What to produce
What lines of the data hold the string "width"? Pull each one out.
== Segment start ==
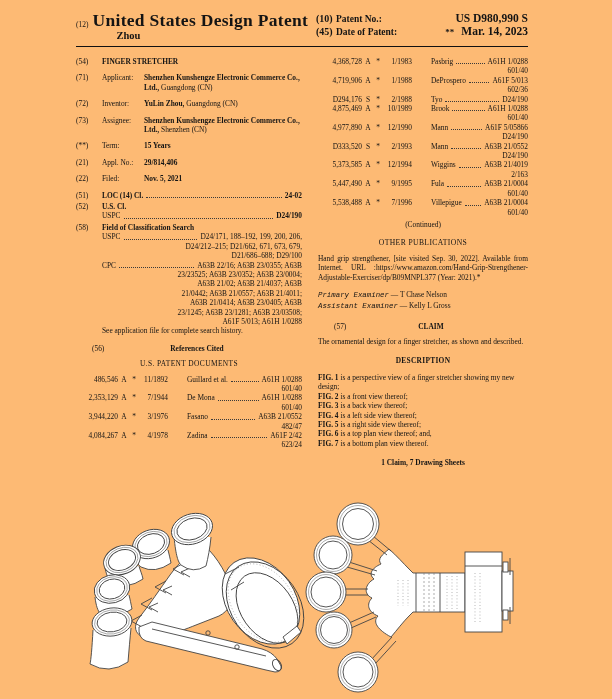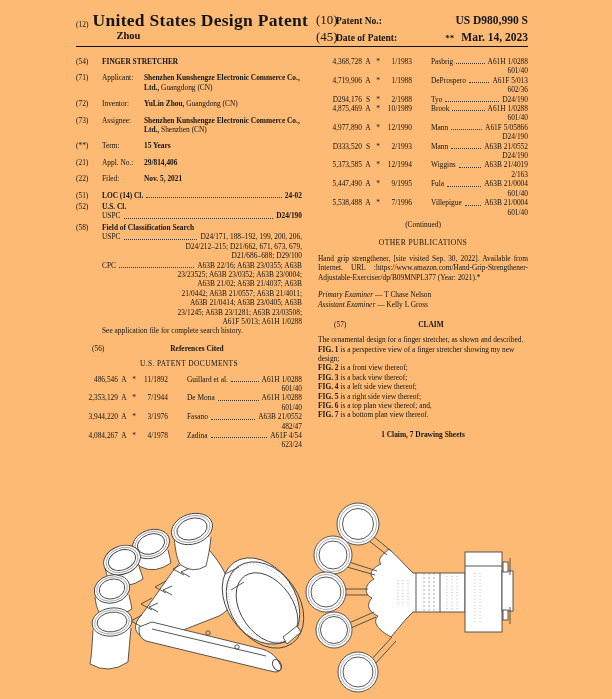--- a/index.html
+++ b/index.html
@@ -20,7 +20,7 @@
   .doc-author { font-size:10.5px; font-weight:bold; margin-left:24px; margin-top:1px; }
   .hdr-right { width:212px; font-size:9.5px; }
   .hdr-right .hline { display:flex; align-items:baseline; margin-top:1px; }
-  .hdr-right .htag { font-size:13px; width:20px; }
+  .hdr-right .htag { font-size:10px; width:20px;font-weight:bold; }
   .hdr-right .hlabel { font-weight:bold; font-size:9.5px; }
   .hdr-right .hval { font-weight:bold; font-size:11.5px; margin-left:auto; white-space:nowrap; }
   .hdr-right .hstars { font-weight:bold; font-size:9px; margin-right:7px; }

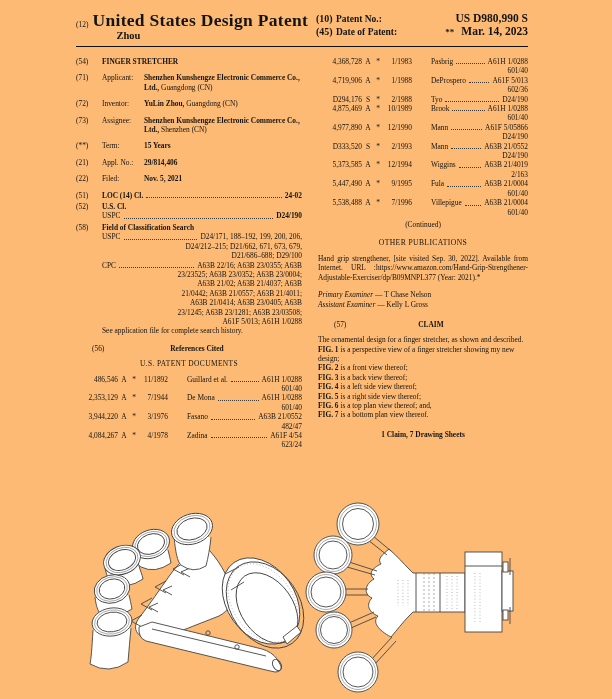--- a/index.html
+++ b/index.html
@@ -59,7 +59,7 @@
 
   .pub-text { text-align:justify; margin-bottom:8px; }
   .exam { margin-bottom:1px; }
-  .exam .it { font-style:italic; }
+  .exam .it { font-style:italic;font-family:Liberation Mono, monospace; }
   .claim-text { text-align:justify; margin-top:2px; }
   .desc-head { text-align:center; font-weight:bold; margin:9px 0 8px 0; letter-spacing:.3px; }
   .figline { }

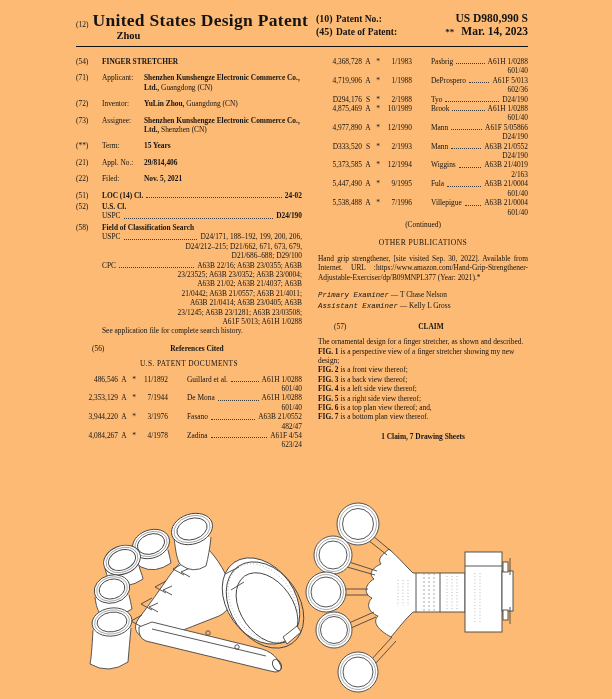--- a/index.html
+++ b/index.html
@@ -400,6 +400,7 @@
     </div>
     <div class="claim-text">The ornamental design for a finger stretcher, as shown and described.</div>
 
+    <div class="desc-head">DESCRIPTION</div>
     <div>
 
         <div class="figline"><b>FIG. 1</b><span> is a perspective view of a finger stretcher showing my new design;</span></div>

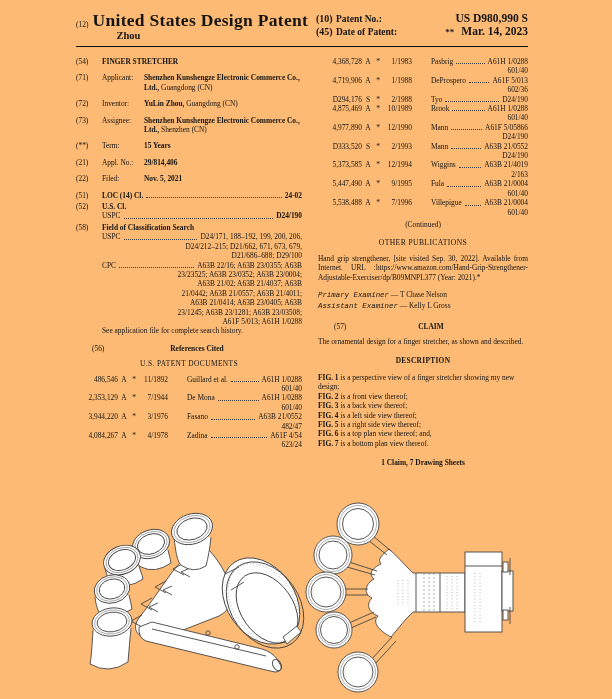--- a/index.html
+++ b/index.html
@@ -255,7 +255,7 @@
             <span class="r-date">4/1978</span>
             <span class="r-name">Zadina</span>
             <span class="leader"></span>
-            <span class="r-cls">A61F 4/54</span>
+            <span class="r-cls">A61F 2/42</span>
           </div>
           <div class="ref-l2">623/24</div>
         </div>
== Segment end ==
Result for this task
   .hdr-right { width:212px; font-size:9.5px; }
-  .hdr-right .htag { font-size:13px; width:20px; }
+  .hdr-right .htag { font-size:10px; width:20px;font-weight:bold; }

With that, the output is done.